▶ Items from a data source
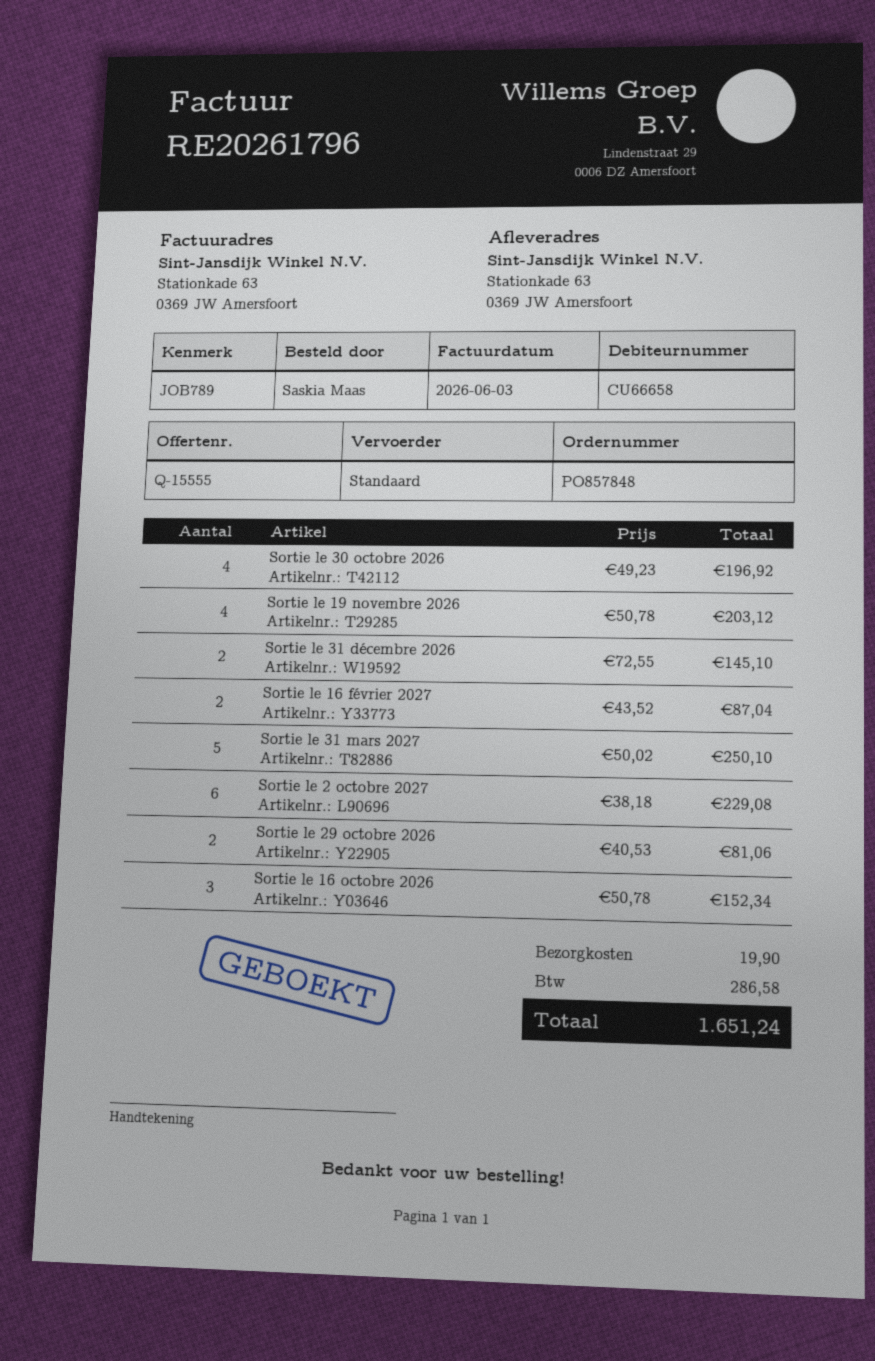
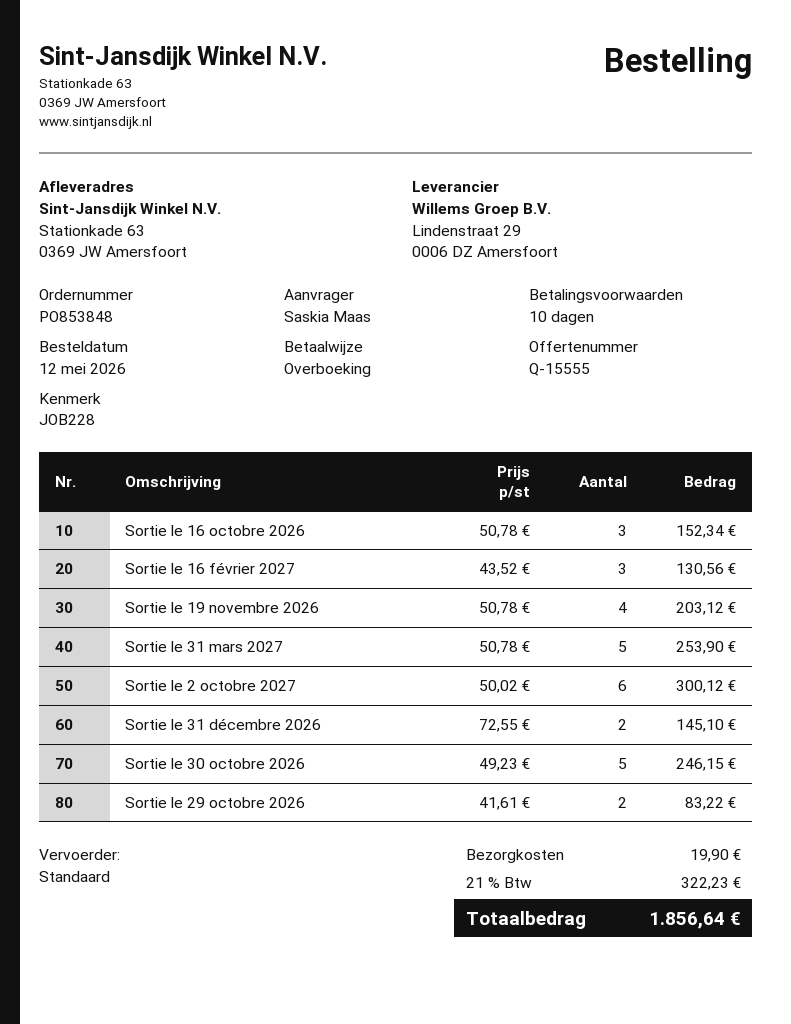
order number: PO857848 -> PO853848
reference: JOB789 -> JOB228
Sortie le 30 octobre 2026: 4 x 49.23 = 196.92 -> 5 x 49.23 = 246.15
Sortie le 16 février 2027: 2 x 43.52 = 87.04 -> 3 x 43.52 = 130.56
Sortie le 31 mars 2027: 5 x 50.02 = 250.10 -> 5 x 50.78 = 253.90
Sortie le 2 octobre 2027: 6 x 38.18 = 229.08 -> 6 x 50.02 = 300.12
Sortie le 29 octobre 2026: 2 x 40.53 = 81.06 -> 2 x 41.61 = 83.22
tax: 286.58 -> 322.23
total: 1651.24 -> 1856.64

* * *

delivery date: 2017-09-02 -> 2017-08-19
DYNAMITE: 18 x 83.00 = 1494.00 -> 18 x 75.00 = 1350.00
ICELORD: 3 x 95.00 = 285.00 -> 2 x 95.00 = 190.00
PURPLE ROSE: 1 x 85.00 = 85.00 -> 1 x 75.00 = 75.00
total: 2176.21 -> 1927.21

▶ What is expected
Copy the lines of the data above exactly as written, beginning with the line containing "order number: PO857848 -> PO853848" and ending with the line containing "Sortie le 31", and leave out all other lines.

▶ Answer below
order number: PO857848 -> PO853848
reference: JOB789 -> JOB228
Sortie le 30 octobre 2026: 4 x 49.23 = 196.92 -> 5 x 49.23 = 246.15
Sortie le 16 février 2027: 2 x 43.52 = 87.04 -> 3 x 43.52 = 130.56
Sortie le 31 mars 2027: 5 x 50.02 = 250.10 -> 5 x 50.78 = 253.90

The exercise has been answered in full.